4. There are a number of clinical features that demonstrate poor outcome but they are so devastating that I do not think they add much. For example, loss of pupillary reflex or corneal reflex consistently at 72 hours have a false positive rate approaching 0%. However, this happens very infrequently and is as obvious as saying a patient whose head has come off has a survival rate approaching 0%.
5. Status myoclonus refractory to treatment also has a poor outcome but there is no definition of what status myoclonus is, and what refractory to treatment consists of- I haven’t encountered many myoclonic situations that do not resolve with increasing doses of Keppra.

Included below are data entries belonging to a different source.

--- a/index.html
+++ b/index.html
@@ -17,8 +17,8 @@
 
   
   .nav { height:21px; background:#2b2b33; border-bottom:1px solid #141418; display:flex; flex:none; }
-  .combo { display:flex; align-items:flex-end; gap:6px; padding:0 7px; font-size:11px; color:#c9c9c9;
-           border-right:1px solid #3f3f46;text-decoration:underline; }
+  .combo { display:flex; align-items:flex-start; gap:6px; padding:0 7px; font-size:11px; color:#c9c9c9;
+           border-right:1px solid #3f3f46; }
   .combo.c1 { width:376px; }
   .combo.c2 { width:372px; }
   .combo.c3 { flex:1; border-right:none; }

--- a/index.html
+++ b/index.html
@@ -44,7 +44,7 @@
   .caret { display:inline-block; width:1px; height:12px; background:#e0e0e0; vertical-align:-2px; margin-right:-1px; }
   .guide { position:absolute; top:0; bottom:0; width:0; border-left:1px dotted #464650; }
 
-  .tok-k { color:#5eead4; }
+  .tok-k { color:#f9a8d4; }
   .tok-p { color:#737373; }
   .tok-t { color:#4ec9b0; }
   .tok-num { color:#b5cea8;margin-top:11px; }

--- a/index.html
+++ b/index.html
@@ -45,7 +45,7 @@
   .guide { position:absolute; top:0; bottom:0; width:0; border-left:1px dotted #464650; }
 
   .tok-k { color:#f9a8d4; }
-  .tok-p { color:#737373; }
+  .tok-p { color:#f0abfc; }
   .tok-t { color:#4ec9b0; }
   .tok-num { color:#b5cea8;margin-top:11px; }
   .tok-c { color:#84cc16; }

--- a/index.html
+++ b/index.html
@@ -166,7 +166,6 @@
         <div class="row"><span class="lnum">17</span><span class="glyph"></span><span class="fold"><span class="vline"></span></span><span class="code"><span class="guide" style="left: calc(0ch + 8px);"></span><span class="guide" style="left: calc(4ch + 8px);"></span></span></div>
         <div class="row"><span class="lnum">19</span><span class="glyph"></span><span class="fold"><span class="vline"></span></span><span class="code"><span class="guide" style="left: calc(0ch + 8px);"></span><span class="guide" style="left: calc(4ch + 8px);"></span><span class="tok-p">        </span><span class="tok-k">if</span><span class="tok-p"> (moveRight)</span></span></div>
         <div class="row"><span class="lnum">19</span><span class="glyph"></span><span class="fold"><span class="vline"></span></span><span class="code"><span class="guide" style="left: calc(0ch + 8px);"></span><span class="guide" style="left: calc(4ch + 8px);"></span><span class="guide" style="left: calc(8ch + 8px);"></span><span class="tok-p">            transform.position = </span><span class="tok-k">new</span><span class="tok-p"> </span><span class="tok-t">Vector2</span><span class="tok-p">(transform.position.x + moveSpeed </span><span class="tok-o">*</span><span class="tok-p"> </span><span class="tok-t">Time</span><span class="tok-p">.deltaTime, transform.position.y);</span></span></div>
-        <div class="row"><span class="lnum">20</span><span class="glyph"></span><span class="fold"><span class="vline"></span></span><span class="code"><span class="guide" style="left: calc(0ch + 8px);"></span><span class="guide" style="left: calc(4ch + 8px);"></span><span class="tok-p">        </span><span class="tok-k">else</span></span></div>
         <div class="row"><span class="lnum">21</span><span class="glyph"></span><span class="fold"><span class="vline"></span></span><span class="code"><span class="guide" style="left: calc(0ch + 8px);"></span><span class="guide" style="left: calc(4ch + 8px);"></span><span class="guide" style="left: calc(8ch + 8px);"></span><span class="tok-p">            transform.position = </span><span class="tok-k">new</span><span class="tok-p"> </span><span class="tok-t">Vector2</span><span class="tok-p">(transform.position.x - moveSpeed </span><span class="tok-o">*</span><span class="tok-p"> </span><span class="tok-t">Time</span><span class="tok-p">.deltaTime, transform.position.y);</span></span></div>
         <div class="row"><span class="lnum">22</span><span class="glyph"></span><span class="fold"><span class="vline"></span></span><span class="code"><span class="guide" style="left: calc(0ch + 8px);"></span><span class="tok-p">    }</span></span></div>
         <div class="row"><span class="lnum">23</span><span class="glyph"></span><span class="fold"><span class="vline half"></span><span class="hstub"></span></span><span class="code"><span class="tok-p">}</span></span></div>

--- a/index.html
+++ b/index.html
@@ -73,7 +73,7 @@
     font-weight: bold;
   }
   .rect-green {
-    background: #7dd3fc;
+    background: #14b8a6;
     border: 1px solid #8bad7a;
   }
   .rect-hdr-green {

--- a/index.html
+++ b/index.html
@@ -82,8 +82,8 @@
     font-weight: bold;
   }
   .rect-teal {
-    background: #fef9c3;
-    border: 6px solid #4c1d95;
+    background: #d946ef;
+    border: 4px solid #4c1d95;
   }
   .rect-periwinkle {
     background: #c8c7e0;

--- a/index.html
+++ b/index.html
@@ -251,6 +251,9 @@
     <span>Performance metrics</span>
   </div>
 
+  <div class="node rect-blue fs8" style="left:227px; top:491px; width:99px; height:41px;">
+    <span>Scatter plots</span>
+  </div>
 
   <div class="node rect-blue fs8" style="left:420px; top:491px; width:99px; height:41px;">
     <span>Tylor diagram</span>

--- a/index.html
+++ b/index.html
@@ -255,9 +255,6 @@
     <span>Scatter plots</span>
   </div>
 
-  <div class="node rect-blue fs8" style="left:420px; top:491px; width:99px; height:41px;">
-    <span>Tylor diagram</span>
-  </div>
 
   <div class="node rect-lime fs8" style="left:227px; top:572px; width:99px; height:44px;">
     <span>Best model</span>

With these in mind I take the following approach-
a. CT prior to ICU admission only if alternative diagnosis is possible.
b. At least 24 hours of sedation and temperature management post-arrest.
c. Stop sedation and assess neurology first- those that appear to be emerging don’t get any further investigations.
d. Patients who show no neurology get an EEG and CT at the 48-72 hour mark
e. Patients who show abnormal neurology still get an EEG and CT with me, though I am aware that this is not the case with all of my colleagues.
f. The information gained from these three aspects (neurology, CT, EEG) are used in concert with family discussion and previous wishes to determine next steps.
g. MRI is only requested if situation is equivocal or family are unaccepting.


Thanks B, great summary of a sensible treatment pathway.

Just wondered where evoked somatosensory potentials fit into this pathway…….my understanding was that they were a better test than EEG. Are you using them routinely in Leeds?